El glaucoma, la ceguera silenciosa que padecen 30.000 gallegos sin saberlo

Laura Inés Miyara
Laura Miyara LA VOZ DE LA SALUD

ENFERMEDADES

El glaucoma afecta en mayor medida a pacientes con miopía.
El glaucoma afecta en mayor medida a pacientes con miopía. La Voz de la Salud | iStock

La detección temprana es un factor clave para evitar la pérdida total de la visión. Te lo contamos todo sobre esta enfermedad en su Día Mundial

12 mar 2022 . Actualizado a las 15:45 h.

Una ceguera silenciosa. Así se describe al glaucoma, una enfermedad degenerativa que causa una pérdida progresiva de la visión por un daño del nervio óptico. Aunque se trata de la segunda causa de ceguera, la ausencia de síntomas o, mejor dicho, la lenta progresión de ellos, hace que esta patología no sea diagnosticada a tiempo en muchos casos.

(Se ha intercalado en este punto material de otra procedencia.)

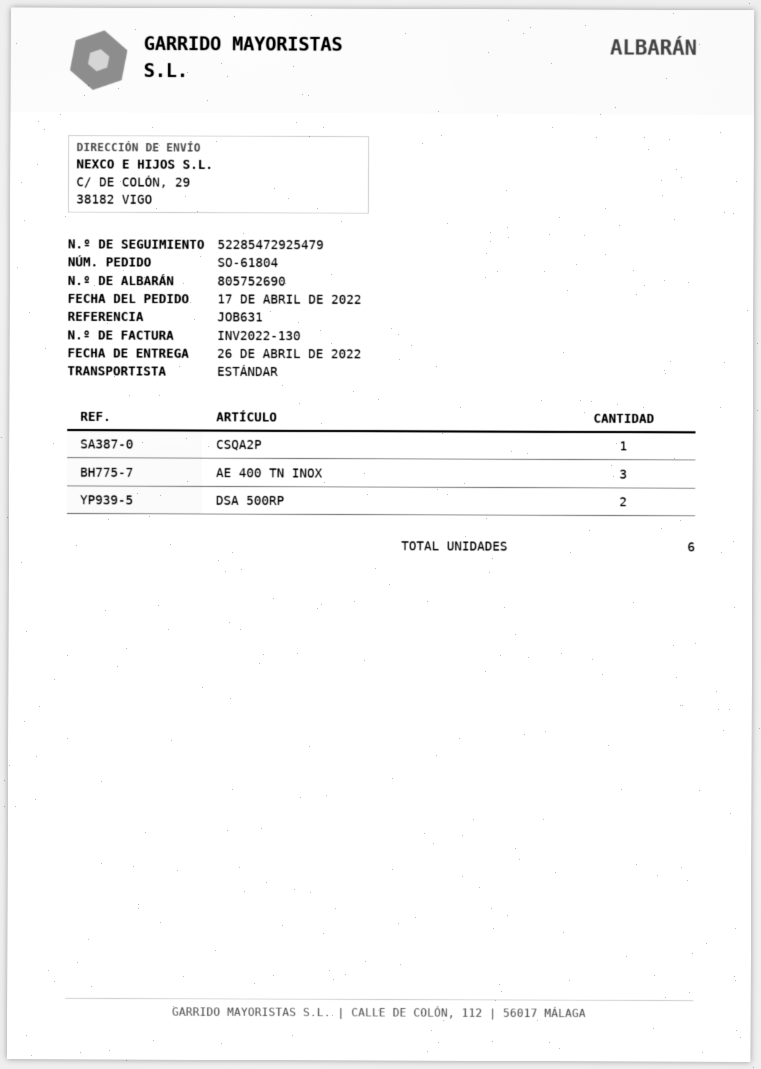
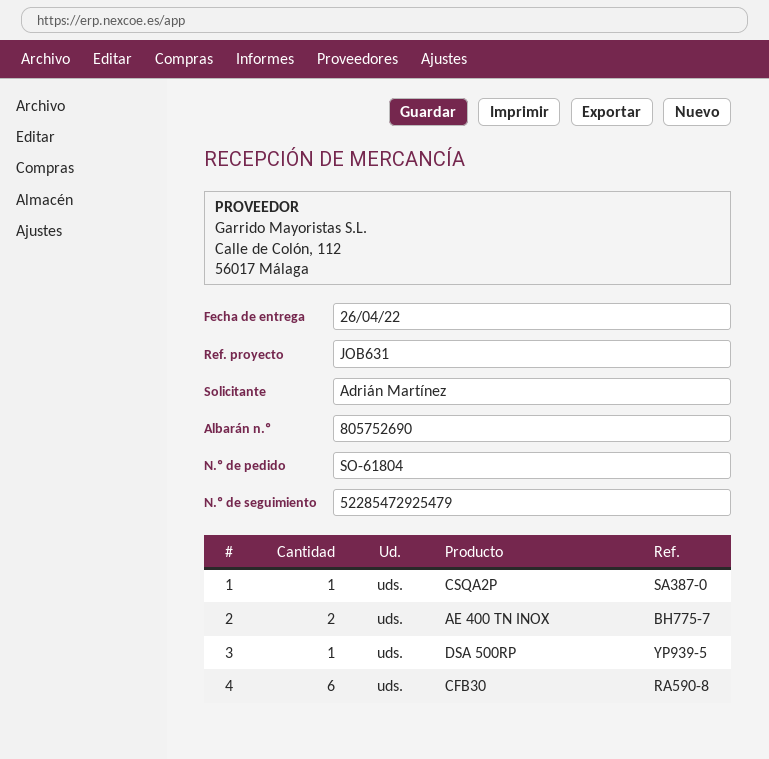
AE 400 TN INOX: 3 -> 2
DSA 500RP: 2 -> 1
CFB30: none -> 6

De hecho, se estima que la mitad de las personas con glaucoma lo desconocen. El mayor problema es que el glaucoma, una vez que produce daño al nervio óptico, es irreversible. Por este motivo es tan importante prevenir su avance con una detección precoz que evite la pérdida total de la vista.

Asociada a la edad, esta enfermedad se manifiesta más frecuentemente a partir de los 40 años. En este momento es crucial iniciar las revisiones. En el Día Mundial del Glaucoma, que se conmemora este sábado, la detección temprana se reafirma como el arma fundamental para prevenir el daño irreversible.

En España, la prevalencia del glaucoma entre la población de 50 a 60 años es del 1 al 2 %, aumentando al 3 a 4 % entre los mayores de 70 años. En Galicia, la población con glaucoma asciende a 59.206 personas, pero se calcula que la mitad de ellas no lo saben. Según datos de la Asociación de Glaucoma para Afectados y Familiares (Agaf), un diagnóstico precoz «evitaría la ceguera total en el 95 por ciento de los casos». 

Casi 30.000 gallegos padecen glaucoma y no lo saben.

¿Qué es el glaucoma?

El glaucoma es una enfermedad en la que se produce un daño en el nervio óptico, a menudo por un aumento en la presión dentro del ojo (presión intraocular). Esta presión está dada por la fuerza que ejerce el líquido contenido en la parte delantera del ojo. En condiciones normales, esta presión es la encargada de mantener la forma del ojo. Pero una hipertensión intraocular puede lesionar el nervio óptico de forma irreversible.

El nervio óptico se encarga de transmitir las imágenes captadas por el ojo al cerebro. En el inicio del glaucoma, el ojo continúa viendo con normalidad, pero la transmisión de información al cerebro se altera con el paso del tiempo. De esta forma, el glaucoma puede dañar para siempre las células nerviosas del nervio óptico y de la retina. Al principio, la vista se pierde de manera puntual, y después se extienden las lagunas al resto de campo de visión. El campo de visión es lo que percibe el ojo al mirar de frente y sin moverse. En ausencia de tratamiento, el campo visual disminuye lentamente, creando «puntos ciegos» y dificultando el mirar hacia los lados, hasta acabar en una posible pérdida de la visión.